I then attempted the second suggested exercise described at the bottom of the page here. Basically, in a field of randomly placed circles of random size, write a genetic algorithm to find the largest non-overlapping circle you can place in the field.

I have something that seems to work, but I notice that it seems to get hung up on certain values. My "chromosomes" are composed of 3 pieces of data - x position, y position and radius. I'm using crossover and mutation to reproduce in the population. I then rank the results based on how large the resulting circle it is and whether it fits within the field and whether it overlaps other circles or not.

What I'm seeing is that there's a strong tendency for the radius to tend towards values that are just under a power of 2. For example, it will often get stuck bouncing around a radius of 31, 62, 124, etc.

I was trying to determine why this happens. My "genes" are all single precision floating point numbers.

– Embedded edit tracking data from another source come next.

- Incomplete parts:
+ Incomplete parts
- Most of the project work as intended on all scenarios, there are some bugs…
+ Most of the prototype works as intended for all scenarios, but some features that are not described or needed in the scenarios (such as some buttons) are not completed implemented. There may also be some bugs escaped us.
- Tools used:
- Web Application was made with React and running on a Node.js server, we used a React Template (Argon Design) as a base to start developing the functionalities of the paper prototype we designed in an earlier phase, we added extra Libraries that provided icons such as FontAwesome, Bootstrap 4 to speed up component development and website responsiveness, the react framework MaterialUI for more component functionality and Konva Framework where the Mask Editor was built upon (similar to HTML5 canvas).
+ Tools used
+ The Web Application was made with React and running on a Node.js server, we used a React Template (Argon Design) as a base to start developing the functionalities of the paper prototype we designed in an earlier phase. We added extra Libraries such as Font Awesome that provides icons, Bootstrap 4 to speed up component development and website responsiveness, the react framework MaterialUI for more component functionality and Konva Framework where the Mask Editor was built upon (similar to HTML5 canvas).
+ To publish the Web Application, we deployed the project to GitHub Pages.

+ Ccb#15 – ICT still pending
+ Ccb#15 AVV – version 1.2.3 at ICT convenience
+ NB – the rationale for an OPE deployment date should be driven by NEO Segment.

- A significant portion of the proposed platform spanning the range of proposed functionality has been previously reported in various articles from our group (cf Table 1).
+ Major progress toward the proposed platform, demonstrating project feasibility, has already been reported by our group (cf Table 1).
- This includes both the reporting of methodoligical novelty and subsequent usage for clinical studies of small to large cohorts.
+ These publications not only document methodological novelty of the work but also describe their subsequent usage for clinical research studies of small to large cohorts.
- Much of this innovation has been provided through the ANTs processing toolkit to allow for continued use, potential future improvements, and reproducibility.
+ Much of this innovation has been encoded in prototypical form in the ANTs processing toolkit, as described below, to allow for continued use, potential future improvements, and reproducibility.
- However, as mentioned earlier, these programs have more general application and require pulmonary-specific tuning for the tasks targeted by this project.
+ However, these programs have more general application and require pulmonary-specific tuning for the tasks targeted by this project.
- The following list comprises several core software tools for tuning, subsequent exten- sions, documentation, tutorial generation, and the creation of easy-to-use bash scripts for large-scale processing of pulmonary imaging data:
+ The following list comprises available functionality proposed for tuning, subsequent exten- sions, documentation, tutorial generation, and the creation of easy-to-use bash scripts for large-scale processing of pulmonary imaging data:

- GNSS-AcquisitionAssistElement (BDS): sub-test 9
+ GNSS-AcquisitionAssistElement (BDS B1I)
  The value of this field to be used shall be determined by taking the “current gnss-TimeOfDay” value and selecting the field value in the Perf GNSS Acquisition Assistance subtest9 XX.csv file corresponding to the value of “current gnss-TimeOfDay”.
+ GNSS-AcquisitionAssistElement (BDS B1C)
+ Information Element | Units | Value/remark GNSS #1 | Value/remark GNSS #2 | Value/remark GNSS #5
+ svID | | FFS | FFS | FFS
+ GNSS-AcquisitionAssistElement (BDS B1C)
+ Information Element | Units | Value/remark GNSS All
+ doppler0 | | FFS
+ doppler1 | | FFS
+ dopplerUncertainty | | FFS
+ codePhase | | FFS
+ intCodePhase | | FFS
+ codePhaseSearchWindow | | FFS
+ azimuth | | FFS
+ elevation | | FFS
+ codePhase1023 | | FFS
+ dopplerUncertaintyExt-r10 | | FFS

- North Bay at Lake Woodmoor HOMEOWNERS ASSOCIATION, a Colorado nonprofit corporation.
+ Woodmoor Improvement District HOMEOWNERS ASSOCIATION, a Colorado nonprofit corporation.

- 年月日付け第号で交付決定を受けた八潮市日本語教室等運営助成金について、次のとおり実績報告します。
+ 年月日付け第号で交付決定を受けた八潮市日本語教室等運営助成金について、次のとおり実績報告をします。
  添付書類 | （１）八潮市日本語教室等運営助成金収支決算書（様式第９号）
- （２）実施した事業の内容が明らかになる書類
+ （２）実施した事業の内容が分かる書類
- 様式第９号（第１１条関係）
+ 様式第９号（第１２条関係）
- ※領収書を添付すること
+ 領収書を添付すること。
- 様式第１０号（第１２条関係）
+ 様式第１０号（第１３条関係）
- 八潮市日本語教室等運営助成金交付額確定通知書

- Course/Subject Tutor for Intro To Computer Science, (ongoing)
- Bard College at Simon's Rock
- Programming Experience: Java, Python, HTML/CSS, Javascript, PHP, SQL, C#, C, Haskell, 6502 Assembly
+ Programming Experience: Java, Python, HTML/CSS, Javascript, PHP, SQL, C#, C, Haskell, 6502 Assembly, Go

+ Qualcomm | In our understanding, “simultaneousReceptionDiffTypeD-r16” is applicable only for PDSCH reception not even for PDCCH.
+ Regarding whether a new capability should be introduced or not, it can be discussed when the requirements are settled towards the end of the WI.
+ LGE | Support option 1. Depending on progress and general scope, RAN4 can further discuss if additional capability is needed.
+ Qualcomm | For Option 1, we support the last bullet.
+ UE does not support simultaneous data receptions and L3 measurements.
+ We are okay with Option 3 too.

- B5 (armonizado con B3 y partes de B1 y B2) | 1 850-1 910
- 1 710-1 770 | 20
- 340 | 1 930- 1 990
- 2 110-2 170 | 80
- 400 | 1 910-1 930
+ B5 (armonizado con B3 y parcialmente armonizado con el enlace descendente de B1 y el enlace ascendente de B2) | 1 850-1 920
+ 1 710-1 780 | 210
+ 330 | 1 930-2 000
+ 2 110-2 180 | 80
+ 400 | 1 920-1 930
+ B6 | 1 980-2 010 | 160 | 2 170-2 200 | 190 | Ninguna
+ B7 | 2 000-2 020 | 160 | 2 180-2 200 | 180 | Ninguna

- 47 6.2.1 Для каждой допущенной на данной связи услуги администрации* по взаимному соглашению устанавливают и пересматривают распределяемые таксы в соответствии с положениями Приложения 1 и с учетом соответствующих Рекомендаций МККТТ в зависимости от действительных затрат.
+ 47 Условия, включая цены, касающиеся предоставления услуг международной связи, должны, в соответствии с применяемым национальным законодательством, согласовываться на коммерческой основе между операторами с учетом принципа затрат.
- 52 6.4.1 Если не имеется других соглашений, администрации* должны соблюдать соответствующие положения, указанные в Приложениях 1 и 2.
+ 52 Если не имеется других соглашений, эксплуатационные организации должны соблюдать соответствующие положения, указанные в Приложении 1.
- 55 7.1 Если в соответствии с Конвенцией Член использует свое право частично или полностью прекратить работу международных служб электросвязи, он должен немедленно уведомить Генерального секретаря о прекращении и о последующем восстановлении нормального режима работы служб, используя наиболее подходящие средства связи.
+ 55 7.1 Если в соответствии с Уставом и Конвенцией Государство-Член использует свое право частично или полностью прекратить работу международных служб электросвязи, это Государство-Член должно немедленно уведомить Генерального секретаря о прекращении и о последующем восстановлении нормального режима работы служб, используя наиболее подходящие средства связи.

Crossover would cause some portion of the bits from one value to replace the corresponding bits of another value. Usually, this will result in the lowest precision bits of one value getting overwritten with those of another value. Occasionally it will cause part of or all of the exponent to get overwritten as well. Once you get a couple generations in, the values are largely of the same magnitude, so this often does very little. Mutation could flip any bit in the float, meaning it could turn a positive to negative 1/32nd of the time. It could change the exponent 7/32nds of the time, and the mantissa the remaining 3/4ths of the time.

Doubling the magnitude (by mutating or crossing over in the exponent, for example) is likely to have a positive effect up to a certain point. But once the generation contains mostly circles that are slightly over 1/2 the maximum value, they'll be less likely to grow by this method. Changes in the mantissa seem to have little effect overall.

My question - is this normal? This seems problematic when trying to generate better generations. I've let my simulation run for millions of generations, and haven't seen it get any better than the next-lowest power-of-2 for the radius. Have I just laid out my data in an unfortunate way, or does this problem come up often in genetic algorithms? Is there a way around it? I tried switching to a 16.16 fixed point representation and it got slightly better. The radiuses would get larger more frequently, but they still seem to hover around powers-of-2.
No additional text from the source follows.